▸ Task directions
Say how many lines in the data below contain the word "slabel", and give no other text.

Before-and-after page screenshots:

++++++++

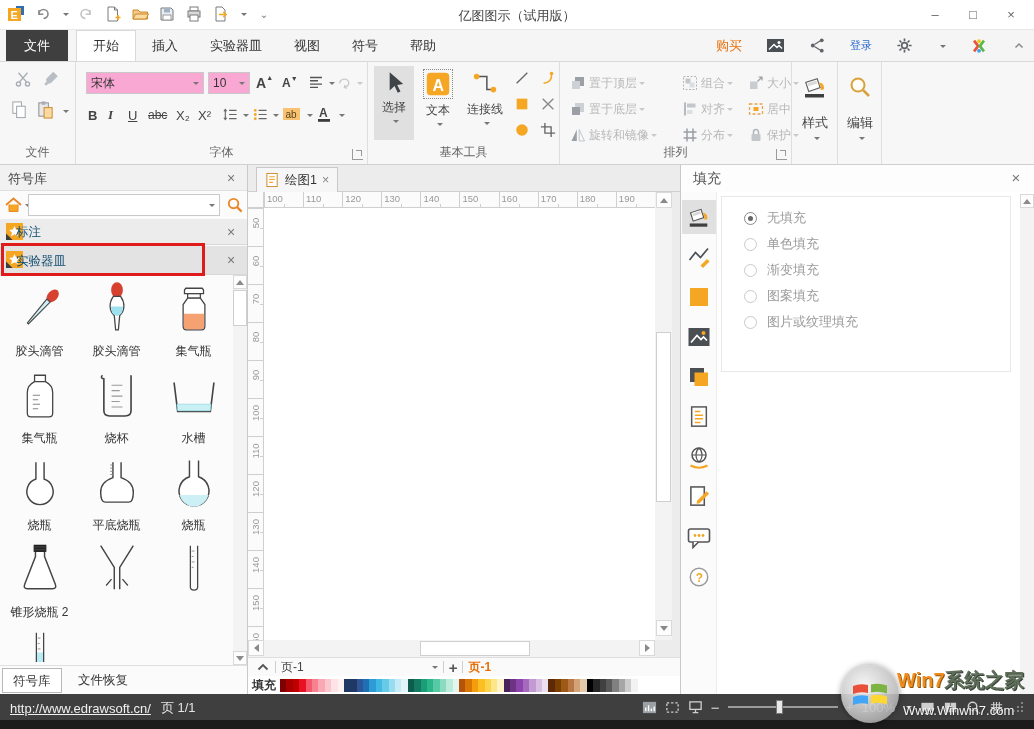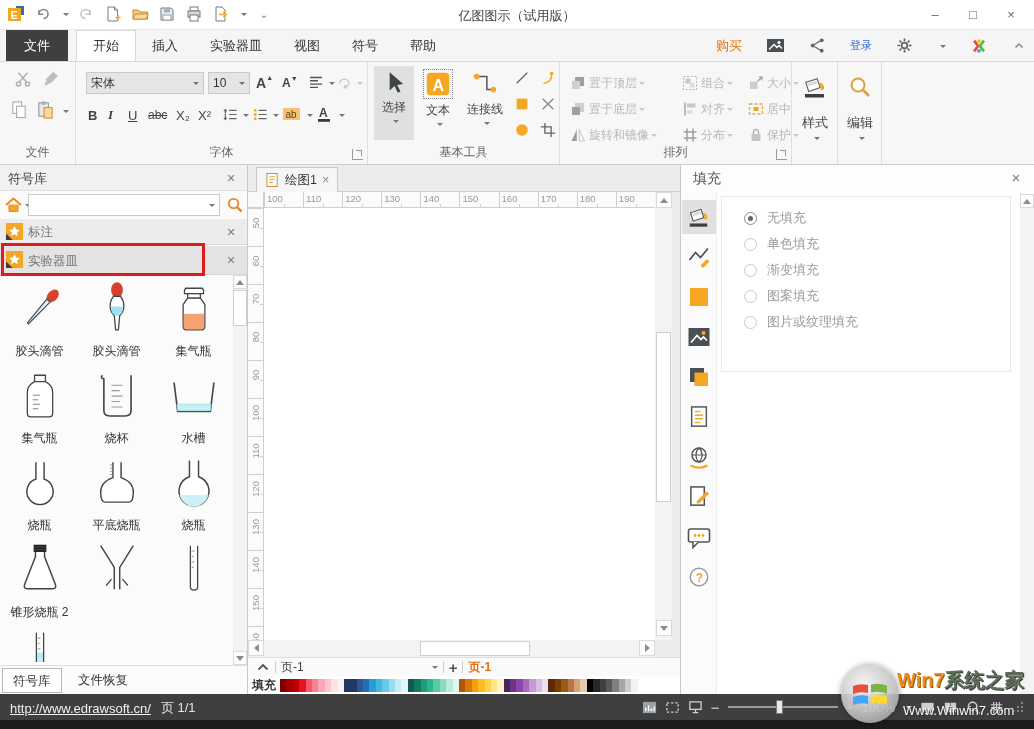--- a/index.html
+++ b/index.html
@@ -32,7 +32,7 @@
 .launcher:after{content:"";position:absolute;left:3px;bottom:3px;width:5px;height:5px;border-right:1px solid #9a9a9a;border-top:1px solid #9a9a9a;}
 .ibtn{position:absolute;display:flex;align-items:flex-start;justify-content:center;}
 .fbtn{position:absolute;height:22px;display:flex;align-items:center;justify-content:center;color:#444;font-size:13px;}
-.combo{position:absolute;height:22px;background:#e5e5e5;border:1px solid #c9c9c9;display:flex;align-items:center;padding:0 4px;font-size:12px;color:#333;}
+.combo{position:absolute;height:22px;background:#f9a8d4;border:1px solid #c9c9c9;display:flex;align-items:center;padding:0 4px;font-size:12px;color:#333;}
 .combo .dd{margin-left:auto;}
 .bigbtn{position:absolute;top:4px;width:40px;height:74px;display:flex;flex-direction:column;align-items:center;color:#444;}
 .bigbtn .blabel{margin-top:3px;font-size:12px;}

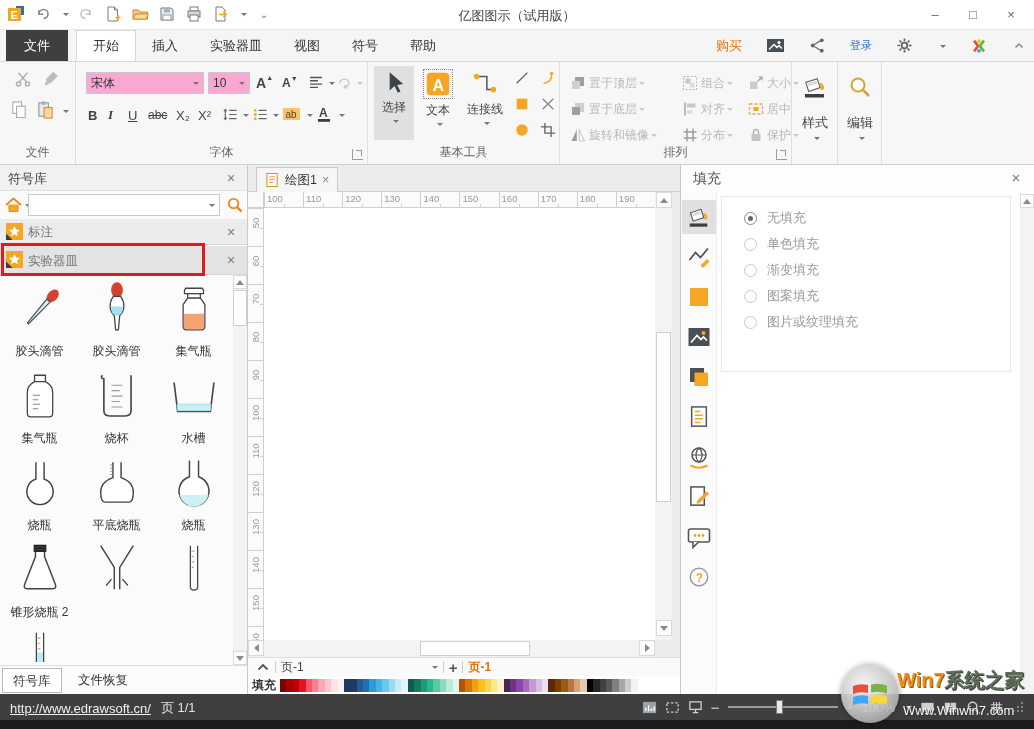--- a/index.html
+++ b/index.html
@@ -48,7 +48,7 @@
 #lp-input{position:absolute;left:28px;top:3px;width:192px;height:22px;background:#fff;border:1px solid #c9c9c9;}
 #lp-input input{position:absolute;left:2px;top:1px;width:170px;height:18px;border:none;outline:none;font-size:12px;background:transparent;}
 .section{position:absolute;left:0;width:100%;height:26px;background:#ececec;border-bottom:1px solid #d8d8d8;}
-.section .slabel{position:absolute;left:28px;top:5px;font-size:12.5px;color:#737373;}
+.section .slabel{position:absolute;left:16px;top:5px;font-size:12.5px;color:#0c4a6e;}
 .section .badge{position:absolute;left:6px;top:4px;}
 #red-box{position:absolute;left:1px;top:78px;width:204px;height:33px;border:3px solid #e01b1b;z-index:5;pointer-events:none;}
 #sym-grid{position:absolute;left:1px;top:113px;width:232px;height:384px;overflow:hidden;display:grid;grid-template-columns:77px 77px 77px;grid-auto-rows:87px;}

++++++++

▸ Written solution
2